Да, здесь собралось все отребье сгнившей эпохи… какая-то аристократка, с головы до ног одетая в угольно-черное, с губами, принявшими утонченно-изысканную форму из-за постоянного употребления изящных французских выражений… бывший царский «палковник» в шинели, наброшенной на плечи, фигура которого утратила подвижность от продолжительных сидений за столами европейских казино… какой-то жалкий «гаспадин», инженер или музыкант, с необратимо исхудавшими кистями рук, промерзший от безнадежности в своей эмигрантской каморке в полуподвале… иссохший богомолец, который только и делает, что крестится и бьет поклоны… даже один хнычущий ублюдок, представитель поколения, выросшего в изгнании…
— Еще немного, еще немного, пусть все птички слетятся… — шептал Голя Горохов, хотя сомневаюсь, что они бы нас услышали, увлеченные собственным щебетанием.
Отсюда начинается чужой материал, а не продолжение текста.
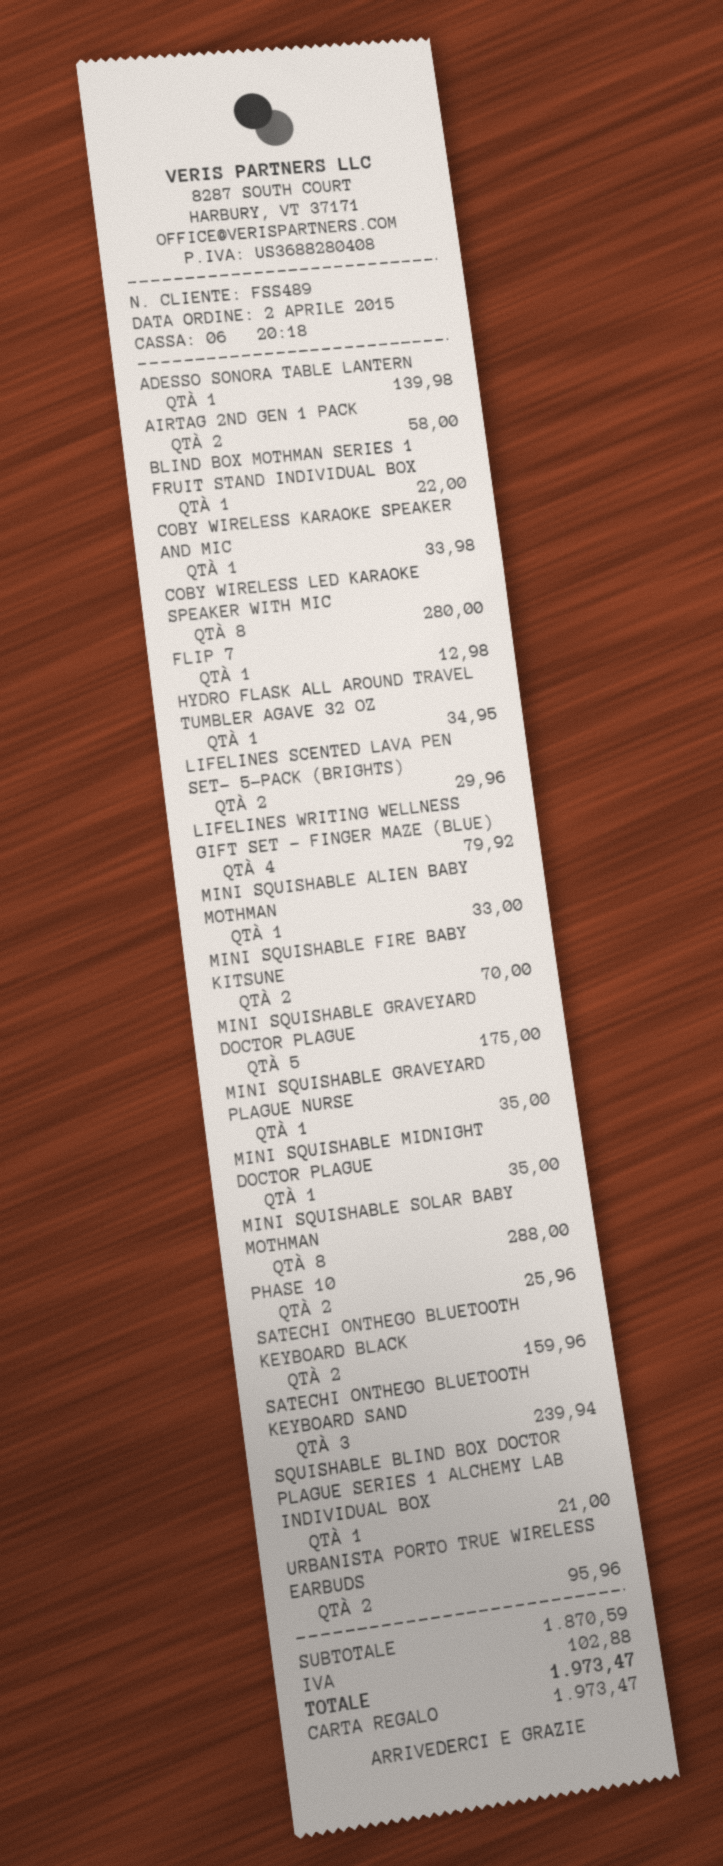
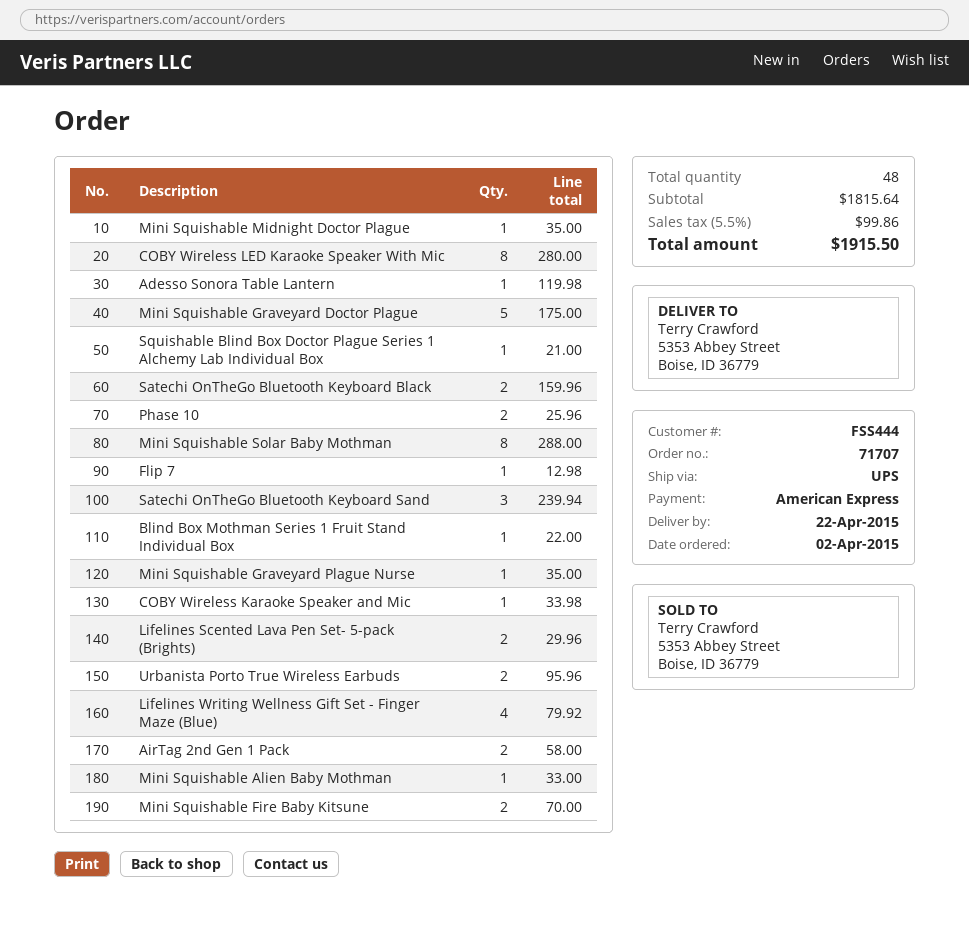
customer number: FSS489 -> FSS444
payment method: gift card -> American Express
ADESSO SONORA TABLE LANTERN: 1 for 139.98 -> 1 for 119.98
HYDRO FLASK ALL AROUND TRAVEL TUMBLER AGAVE 32 OZ: 1 for 34.95 -> none
subtotal: 1870.59 -> 1815.64
tax: 102.88 -> 99.86
total: 1973.47 -> 1915.50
«Дубовый куст жадно раскинул над водою свои лапчатые сучья; большие серебристые пузыри, колыхаясь, поднимаются со дна, покрытого мелким бархатным мхом…» — читали они неутомимо.
«Сырая земля упруга под ногами; высокие сухие былинки не шевелятся; длинные нити блестят на побледневшей траве…» — повторяли они дрожащими голосами, возможно, даже заучивая наизусть.